If you read the notes that accompany the report (which it strongly urges you to) it identifies posssible errors in the statistics where tickets have to be attributed. The Lelant Saltings one is probably down to the P&R ticket sold being valid on the whole of the St Ives branch, and therefore sales aren't attributed to any particular station. (Can anyone confirm this?) Similar on the Looe line, a high proportion of tickets are a line ranger and thus not attributable to footfall at Looe.

The Rail Regulator is aware of the shortfalls in the data and is looking to see whether they can be overcome in future years. I'm sure anyone using the stats to plan future services will also understand the shortcomings.     

Yep - ranger tickets, no singles issued.
The platform there is pretty long and is absolutely packed in the summer months.

It's many years since I worked in Lelant but I thought (1) the parking attendant issued combined tickets (2) the ranger ticket included a parking charge whether or not you used the park 'n ride.

The figure of 653 must be local people travelling beyond St Erth ????

 




Title: Re: life's not fair.
Post by: devon_metro on October 03, 2008, 16:16:35
Ian did not mention how the report was done outside the Summer Holidays, thus dooming holiday branches!

He also missed out that Beeching resigned because of Beeching II, where only the Intercity lines would have remained - nothing at Worcester for example, nothing beyond Plymouth, Glasgow, Aberdeen, Newcastle and Swansea.

But it was an excellent and well balanced programme. Good to see lots of the Severn Valley line also!

In many cases Beeching made perfect economic sense.

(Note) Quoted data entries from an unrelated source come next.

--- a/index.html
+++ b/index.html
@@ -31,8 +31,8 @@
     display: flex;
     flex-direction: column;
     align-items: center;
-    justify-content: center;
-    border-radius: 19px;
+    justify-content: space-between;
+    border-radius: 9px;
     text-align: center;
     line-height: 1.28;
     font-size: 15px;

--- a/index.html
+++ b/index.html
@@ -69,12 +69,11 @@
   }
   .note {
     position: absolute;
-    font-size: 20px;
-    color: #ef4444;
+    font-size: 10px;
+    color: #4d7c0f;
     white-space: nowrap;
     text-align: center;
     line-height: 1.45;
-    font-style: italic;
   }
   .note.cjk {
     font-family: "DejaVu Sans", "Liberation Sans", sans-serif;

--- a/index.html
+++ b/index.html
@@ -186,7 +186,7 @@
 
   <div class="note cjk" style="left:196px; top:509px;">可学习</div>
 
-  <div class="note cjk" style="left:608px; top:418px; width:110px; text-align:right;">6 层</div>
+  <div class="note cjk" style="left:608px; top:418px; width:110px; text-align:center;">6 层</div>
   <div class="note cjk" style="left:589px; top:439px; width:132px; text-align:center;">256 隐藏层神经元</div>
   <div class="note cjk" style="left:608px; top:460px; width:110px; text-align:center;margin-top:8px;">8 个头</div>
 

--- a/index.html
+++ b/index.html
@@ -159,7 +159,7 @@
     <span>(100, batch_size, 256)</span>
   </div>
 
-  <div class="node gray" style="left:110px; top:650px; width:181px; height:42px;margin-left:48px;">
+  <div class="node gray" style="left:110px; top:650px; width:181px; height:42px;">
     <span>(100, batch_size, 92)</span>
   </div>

Remember Beeching was not a railway man!


Title: Re: life's not fair.
Post by: Btline on October 03, 2008, 19:23:21
I agree with some of his cuts. But many did not make economic sense.

Cut the branches and the tree will die - apply this to the railway and it is economics! Look at Wales - how did Beeching think that the remaining network would be profitable when it was all broken up and in isolated branches?! If he had had the sense to keep Carmathan to Aber and Bangor to Portmadog, it would be a lot stronger.

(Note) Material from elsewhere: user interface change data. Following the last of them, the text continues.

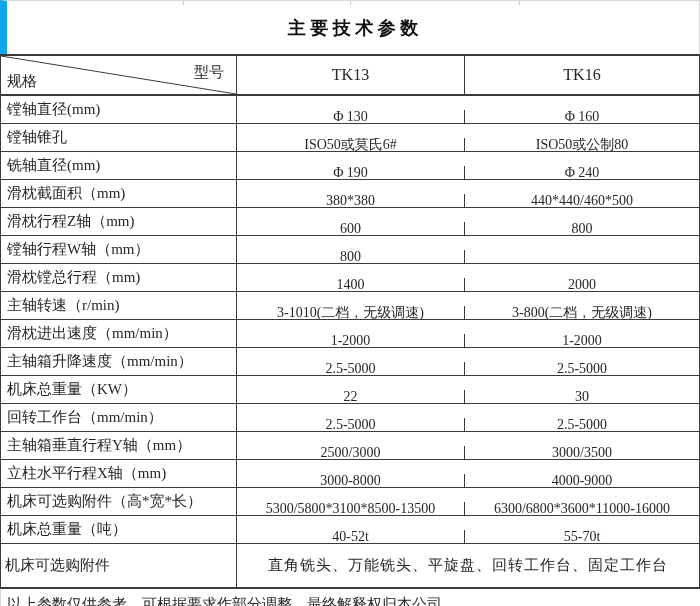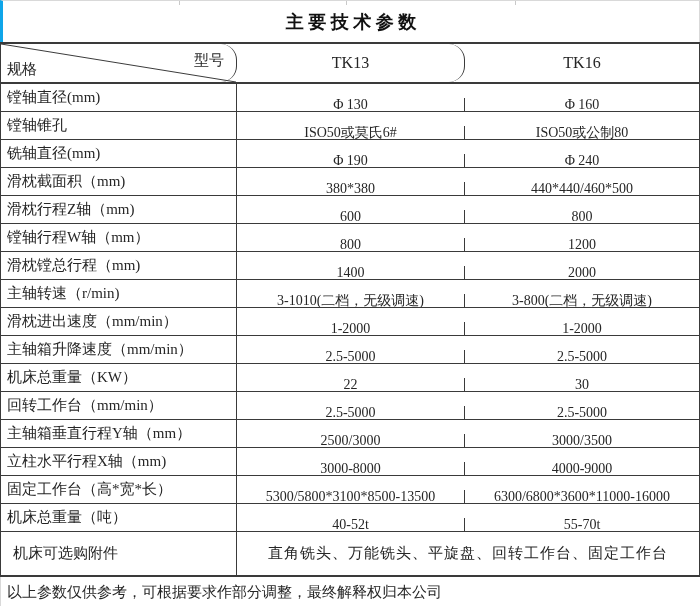--- a/index.html
+++ b/index.html
@@ -16,10 +16,10 @@
   
   .title-bar {
     position: relative;
-    height: 42px;
+    height: 54px;
     box-sizing: border-box;
     border-top: 1px solid #d9d9d9;
-    border-left: 3px solid #0ea5e9;
+    border-left: 7px solid #0ea5e9;
     border-right: 1px solid #d9d9d9;
     display: flex;
     align-items: center;

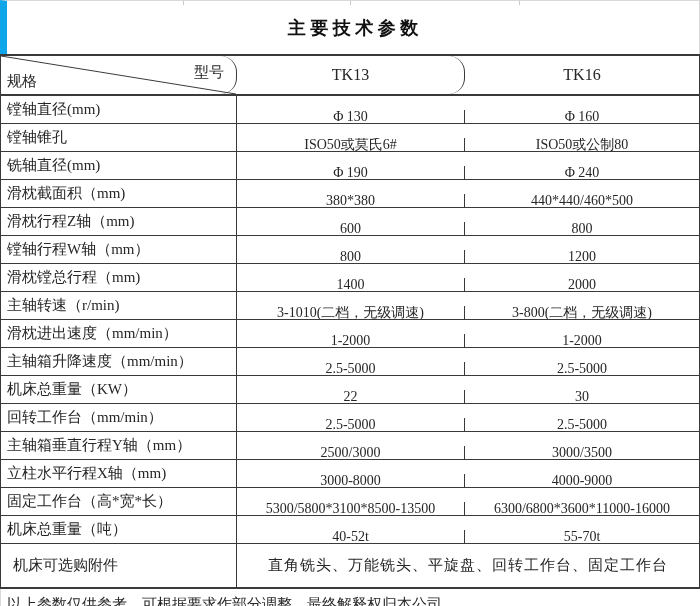--- a/index.html
+++ b/index.html
@@ -58,7 +58,7 @@
     box-sizing: content-box;
     border-bottom: 2px solid #3a3a3a;
   }
-  .header-row > div { box-sizing: border-box; border-radius: 16px; }
+  .header-row > div { box-sizing: border-box; }
   .diag-cell {
     position: relative;
     border-right: 1px solid #3a3a3a;

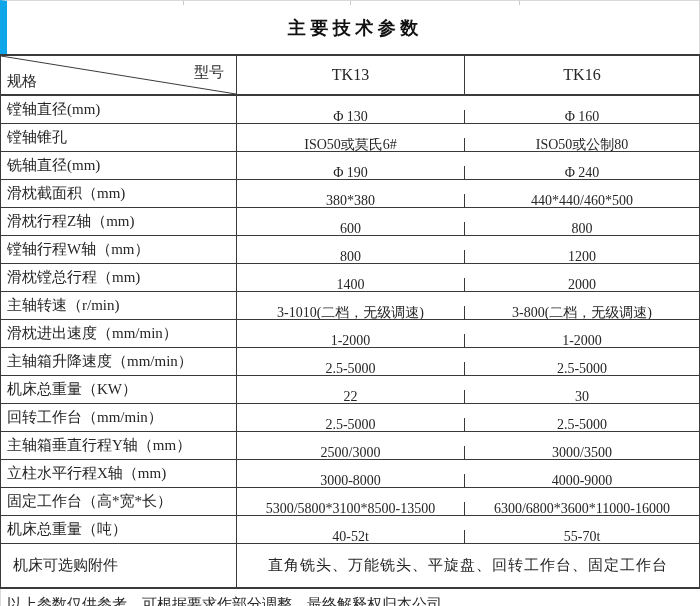--- a/index.html
+++ b/index.html
@@ -178,7 +178,6 @@
         <div class="row">
           <div class="row-label">镗轴行程W轴（mm）</div>
           <div class="row-val v1">800</div>
-          <div class="row-val v2">1200</div>
         </div>
         <div class="row">
           <div class="row-label">滑枕镗总行程（mm)</div>

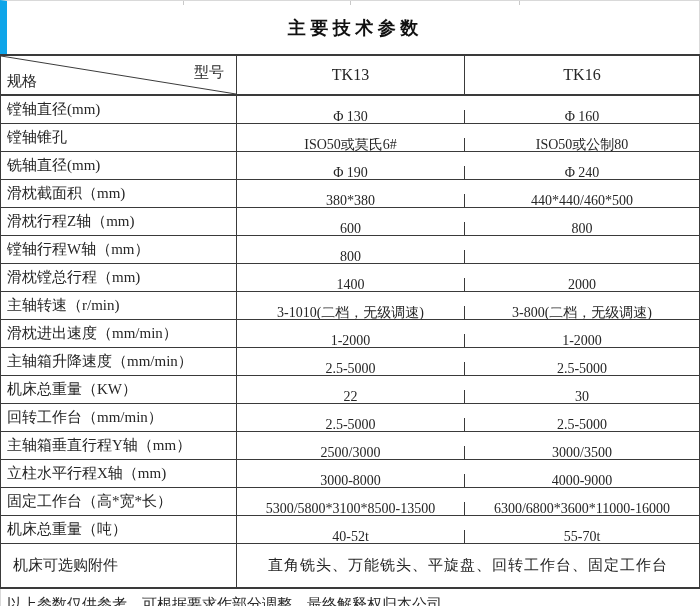--- a/index.html
+++ b/index.html
@@ -220,7 +220,7 @@
           <div class="row-val v2">4000-9000</div>
         </div>
         <div class="row">
-          <div class="row-label">固定工作台（高*宽*长）</div>
+          <div class="row-label">机床可选购附件（高*宽*长）</div>
           <div class="row-val v1">5300/5800*3100*8500-13500</div>
           <div class="row-val v2">6300/6800*3600*11000-16000</div>
         </div>

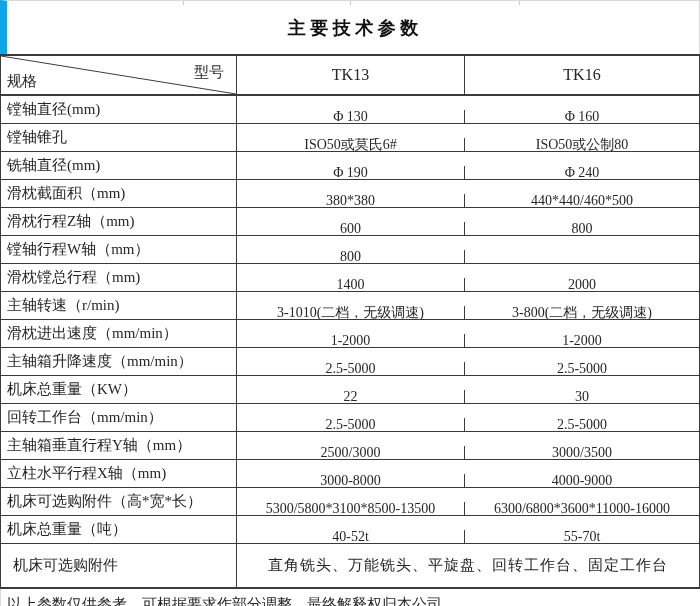--- a/index.html
+++ b/index.html
@@ -103,7 +103,7 @@
   .merged-label {
     border-right: 1px solid #3a3a3a;
     display: flex; align-items: center;
-    padding-left: 12px;
+    padding-left: 4px;
     font-size: 15px;
   }
   .merged-value {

He did not look at this. Plus Earnest Marples was pro road.

I think that the whole thing was a fix. Had the job been done properly, only about 1500 miles should have been cut. And NO singling/ signal simplification which causes problems in many places (with an expensive correction price tag!).

Holiday resorts should not have been cut. Why were they cut, because it was deliberately surveyed out of holiday seasons.